YOU define EXISTENCE

Winterson-

Leviticus:

‘What does exist lies in the sphere of your own hands.’

I searched the story of Leviticus in the Old Testament and it’s basically the section about instruction on how to be “Holy” and how one should carry themselves and what to do to “live a holy life.” I think about how the word “Queer” means abnormal/unique and was used to shame members of the LGBTQ communities back in the day for being “different,” “wrong,” and “not normal.”

I think about the story of the prince who was in search for the “perfect woman” and the fact that the prince was the only person who could define perfection. It makes me think about our Eurocentric-heterosexual-patriarchal society and how Western and European countries were the ones to define what is “normal,” “correct,” and wildly “accepted.” This caused males, whiteness, heterosexuality, and Protestant religion to be the most praised identities that give people privileges and recognition. I think that the prince in this story represents our societies that try to define what is “perfect” and how one should live their lives “correctly.”

But the “perfect woman” in the story says ‘What does exist lies in the sphere of your own hands.’ I think that speaks to people who identify as part of the LGBTQ community.
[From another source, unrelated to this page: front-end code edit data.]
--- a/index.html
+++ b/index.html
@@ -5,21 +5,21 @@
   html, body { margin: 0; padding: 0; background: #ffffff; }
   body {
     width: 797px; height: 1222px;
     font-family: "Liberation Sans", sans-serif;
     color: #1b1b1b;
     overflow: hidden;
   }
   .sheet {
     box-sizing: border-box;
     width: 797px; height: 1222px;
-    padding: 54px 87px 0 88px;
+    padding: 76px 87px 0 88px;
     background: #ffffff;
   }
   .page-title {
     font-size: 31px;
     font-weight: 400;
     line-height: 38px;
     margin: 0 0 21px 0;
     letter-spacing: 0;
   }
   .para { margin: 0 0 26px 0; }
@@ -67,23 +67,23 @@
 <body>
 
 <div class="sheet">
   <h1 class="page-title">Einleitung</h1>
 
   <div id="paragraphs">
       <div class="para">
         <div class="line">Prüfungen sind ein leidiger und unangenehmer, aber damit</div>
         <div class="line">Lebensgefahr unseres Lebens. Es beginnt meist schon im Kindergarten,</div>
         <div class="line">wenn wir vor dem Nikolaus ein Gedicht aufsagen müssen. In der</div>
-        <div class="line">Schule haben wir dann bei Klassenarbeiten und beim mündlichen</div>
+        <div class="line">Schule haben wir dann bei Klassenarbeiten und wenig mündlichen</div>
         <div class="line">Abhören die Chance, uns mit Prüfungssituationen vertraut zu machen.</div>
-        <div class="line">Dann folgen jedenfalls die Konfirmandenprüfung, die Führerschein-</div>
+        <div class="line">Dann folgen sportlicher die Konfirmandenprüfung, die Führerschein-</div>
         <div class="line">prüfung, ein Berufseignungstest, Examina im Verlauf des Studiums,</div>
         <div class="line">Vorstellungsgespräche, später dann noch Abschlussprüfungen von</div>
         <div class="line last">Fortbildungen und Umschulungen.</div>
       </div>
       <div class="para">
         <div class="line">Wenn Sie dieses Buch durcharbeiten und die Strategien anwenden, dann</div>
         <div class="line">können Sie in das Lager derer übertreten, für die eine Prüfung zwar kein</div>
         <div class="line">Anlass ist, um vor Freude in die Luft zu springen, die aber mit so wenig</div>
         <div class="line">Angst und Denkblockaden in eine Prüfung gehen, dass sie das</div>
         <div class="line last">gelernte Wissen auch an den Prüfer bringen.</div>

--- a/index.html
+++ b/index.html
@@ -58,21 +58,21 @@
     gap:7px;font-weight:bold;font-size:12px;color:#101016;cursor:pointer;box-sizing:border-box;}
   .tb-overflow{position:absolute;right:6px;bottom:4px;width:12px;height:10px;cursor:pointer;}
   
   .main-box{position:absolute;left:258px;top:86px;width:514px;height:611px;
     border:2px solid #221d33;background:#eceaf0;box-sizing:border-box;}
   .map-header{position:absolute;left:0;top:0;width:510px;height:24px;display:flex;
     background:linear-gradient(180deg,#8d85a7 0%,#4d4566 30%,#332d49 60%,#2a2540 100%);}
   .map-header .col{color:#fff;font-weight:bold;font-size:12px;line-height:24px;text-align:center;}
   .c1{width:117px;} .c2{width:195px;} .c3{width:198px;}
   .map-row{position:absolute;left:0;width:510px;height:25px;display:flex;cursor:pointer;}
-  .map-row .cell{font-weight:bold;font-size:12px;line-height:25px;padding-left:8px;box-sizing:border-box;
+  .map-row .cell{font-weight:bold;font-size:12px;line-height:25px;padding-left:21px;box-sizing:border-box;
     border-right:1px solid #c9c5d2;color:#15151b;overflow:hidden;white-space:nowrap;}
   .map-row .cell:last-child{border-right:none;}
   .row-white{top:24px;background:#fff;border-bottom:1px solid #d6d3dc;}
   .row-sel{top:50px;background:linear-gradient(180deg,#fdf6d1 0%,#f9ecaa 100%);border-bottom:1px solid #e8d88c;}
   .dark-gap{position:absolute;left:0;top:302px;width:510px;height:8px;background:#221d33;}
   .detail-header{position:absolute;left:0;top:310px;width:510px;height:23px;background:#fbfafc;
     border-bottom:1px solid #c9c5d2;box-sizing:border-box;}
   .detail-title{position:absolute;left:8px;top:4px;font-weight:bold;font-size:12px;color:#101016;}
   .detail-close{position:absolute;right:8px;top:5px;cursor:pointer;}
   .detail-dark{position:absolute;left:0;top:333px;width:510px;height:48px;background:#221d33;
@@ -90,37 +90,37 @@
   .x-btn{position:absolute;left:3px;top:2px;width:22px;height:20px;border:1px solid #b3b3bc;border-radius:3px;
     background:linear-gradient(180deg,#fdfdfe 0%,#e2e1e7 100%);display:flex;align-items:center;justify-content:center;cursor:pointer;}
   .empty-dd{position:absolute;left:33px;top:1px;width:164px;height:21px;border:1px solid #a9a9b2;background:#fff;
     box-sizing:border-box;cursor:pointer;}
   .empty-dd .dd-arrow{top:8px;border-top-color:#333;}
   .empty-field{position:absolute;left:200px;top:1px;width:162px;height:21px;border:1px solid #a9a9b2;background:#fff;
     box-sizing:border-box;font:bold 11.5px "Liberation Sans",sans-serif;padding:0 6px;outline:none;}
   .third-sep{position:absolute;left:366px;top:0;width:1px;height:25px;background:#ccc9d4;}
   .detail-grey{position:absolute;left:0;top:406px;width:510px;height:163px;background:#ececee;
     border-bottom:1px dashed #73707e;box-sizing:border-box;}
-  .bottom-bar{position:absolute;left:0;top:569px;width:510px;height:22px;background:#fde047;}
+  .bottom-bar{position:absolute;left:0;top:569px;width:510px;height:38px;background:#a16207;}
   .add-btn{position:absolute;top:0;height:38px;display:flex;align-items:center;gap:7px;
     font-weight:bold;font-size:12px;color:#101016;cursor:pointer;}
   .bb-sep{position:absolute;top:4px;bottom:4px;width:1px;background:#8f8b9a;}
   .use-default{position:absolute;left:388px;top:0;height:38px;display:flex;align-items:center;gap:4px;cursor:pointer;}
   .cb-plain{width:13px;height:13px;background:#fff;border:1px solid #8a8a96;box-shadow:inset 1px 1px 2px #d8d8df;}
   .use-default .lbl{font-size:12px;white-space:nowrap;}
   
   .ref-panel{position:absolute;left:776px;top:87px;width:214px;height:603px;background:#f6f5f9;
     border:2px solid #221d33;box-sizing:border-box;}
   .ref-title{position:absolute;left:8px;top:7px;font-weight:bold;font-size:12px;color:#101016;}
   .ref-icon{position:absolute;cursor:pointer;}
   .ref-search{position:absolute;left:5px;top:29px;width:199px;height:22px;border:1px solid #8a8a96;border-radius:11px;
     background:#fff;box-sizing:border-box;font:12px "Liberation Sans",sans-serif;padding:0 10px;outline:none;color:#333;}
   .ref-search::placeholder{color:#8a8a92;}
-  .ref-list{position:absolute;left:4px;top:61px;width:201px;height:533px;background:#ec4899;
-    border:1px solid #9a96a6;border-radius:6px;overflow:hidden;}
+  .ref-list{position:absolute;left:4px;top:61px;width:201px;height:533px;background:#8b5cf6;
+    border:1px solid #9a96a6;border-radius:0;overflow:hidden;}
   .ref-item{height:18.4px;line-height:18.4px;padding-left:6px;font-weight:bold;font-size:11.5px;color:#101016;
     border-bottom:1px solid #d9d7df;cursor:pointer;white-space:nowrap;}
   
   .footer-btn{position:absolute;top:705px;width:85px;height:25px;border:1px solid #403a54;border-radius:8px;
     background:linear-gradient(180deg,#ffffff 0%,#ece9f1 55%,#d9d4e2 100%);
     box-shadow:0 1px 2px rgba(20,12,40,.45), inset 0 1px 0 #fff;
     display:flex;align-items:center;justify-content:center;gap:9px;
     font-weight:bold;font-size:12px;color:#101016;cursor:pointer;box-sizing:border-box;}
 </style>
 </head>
I think the woman is saying that “perfection” does not exist– in other words there is not set of rules to determine how people should live their lives. She is recognizing that everyone is different and everyone has flaws, but our flaws are what make us unique. I think she is saying that it’s better to be unique and accept yourself and your truth, than to try to constantly live up to socially constructed ideas of “right” and “wrong.” The woman is saying that if you are constantly trying to seek this perfection, you will die and never have it because it does not exist. Only who you are and your identity is perfect for you, that is your perfection. This connects to Audrey Lorde’s saying that “your silence will never protect you.” All these things are talking about accepting and loving who you truly are and to stand up for yourself and not let people out you down because you are not what society defines as “perfect.”

Power

Adrienne Rich:

“She died   a famous woman   denying

her wounds

denying

her wounds   came from the same source as her power”

Okay so these lines stuck out to me the most because it’s like they are opposite phrases to one another-one states this woman dies denying her wounds (not recognizing her pain and suffering), but she states that she got her power from this same denial. At first this made no sense to me because the way I have learned to process and live life constitutes me acknowledging my pain and suffering– that’s how I grow as a person, that’s how I recognize that the same things that give me pain, have given me power to be better, stronger, more beautiful, understanding, and accepting. So these two phrases were contradictory to me and I could just understand why she was saying this and how she struggled with this. In my group we tried to analyze this and we talked about what her power is. We talked about how she was an amazing scientists and how when women are in positions of power “they lose femininity” and they have to sacrifice so many things– for example a woman who is a doctor most likely spends less time with her child and so she suffers because she cannot be with the child as much and the woman has to hide this pain and deny her suffering in front of her colleagues or else they would scrutinize her. Then, we talked about how she did have cancer and if she wanted to continue to do research and be a scientist she had to deny she was in pain, or else she would have to stop her work because of her health. This made more sense to me. We also talked about the element itself she was purifying is so damn powerful and it did help her kill off some cancer, it was also causing her pain and suffering, so in order to keep treating her cancer, she had to ignore the pain that came with the toxin.